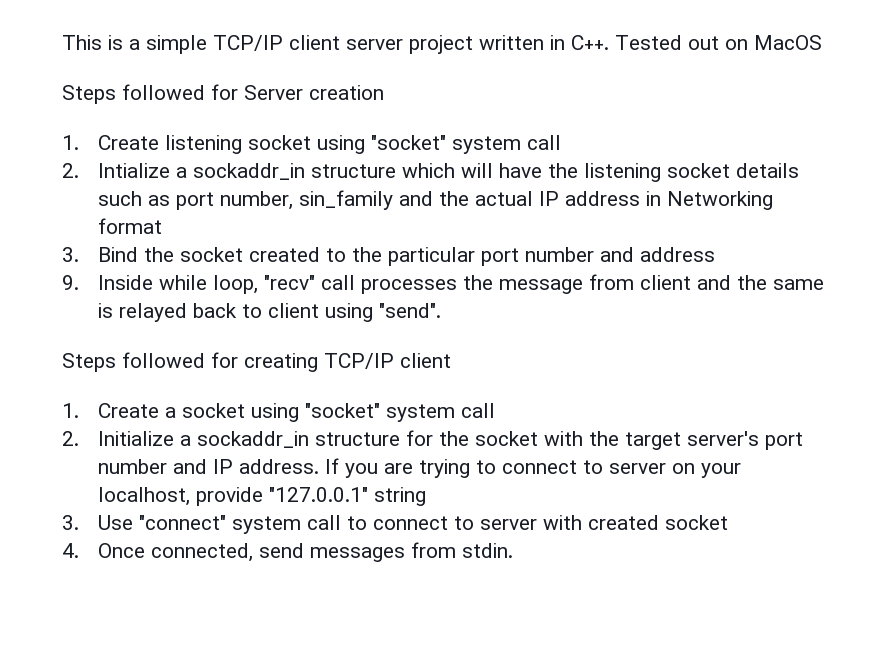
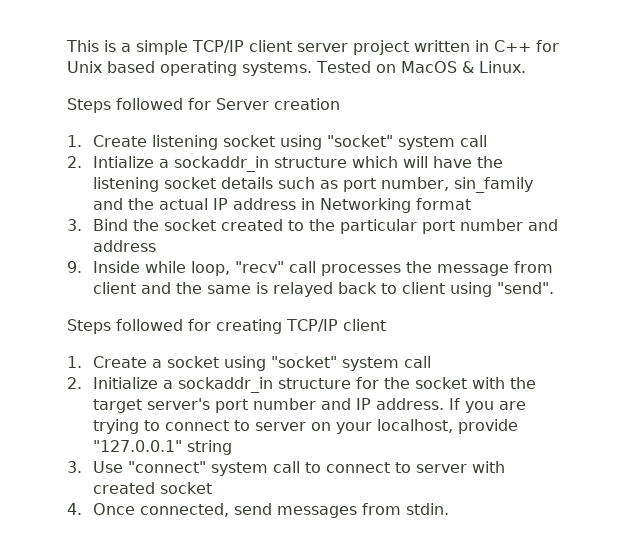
- This is a simple TCP/IP client server project written in C++. Tested out on MacOS
+ This is a simple TCP/IP client server project written in C++ for Unix based operating systems. Tested on MacOS & Linux.

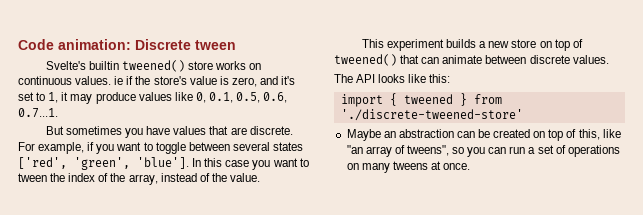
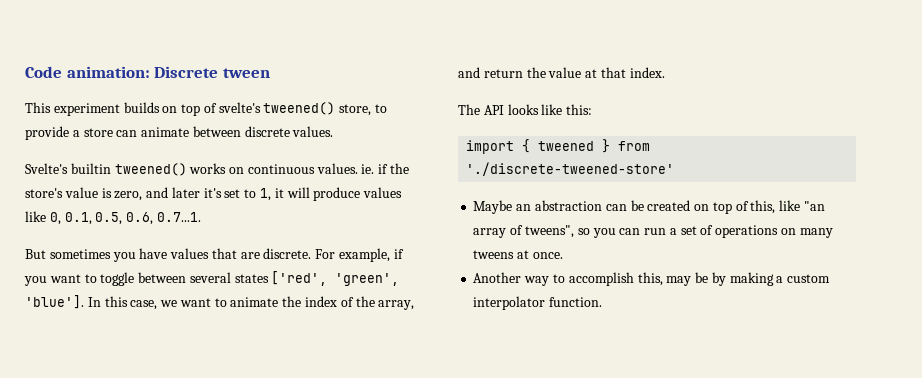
+ This experiment builds on top of svelte's tweened() store, to provide a store can animate between discrete values.
- Svelte's builtin tweened() store works on continuous values. ie if the store's value is zero, and it's set to 1, it may produce values like 0, 0.1, 0.5, 0.6, 0.7...1.
+ Svelte's builtin tweened() works on continuous values. ie. if the store's value is zero, and later it's set to 1, it will produce values like 0, 0.1, 0.5, 0.6, 0.7...1.
- In this case you want to tween the index of the array, instead of the value.
- This experiment builds a new store on top of tweened() that can animate between discrete values.
+ In this case, we want to animate the index of the array, and return the value at that index.
+ Another way to accomplish this, may be by making a custom interpolator function.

════

== Your goal ==
Which lines run from the one containing "- In this case" through the end of the material? Output them exactly.

== Your response ==
- In this case you want to tween the index of the array, instead of the value.
- This experiment builds a new store on top of tweened() that can animate between discrete values.
+ In this case, we want to animate the index of the array, and return the value at that index.
+ Another way to accomplish this, may be by making a custom interpolator function.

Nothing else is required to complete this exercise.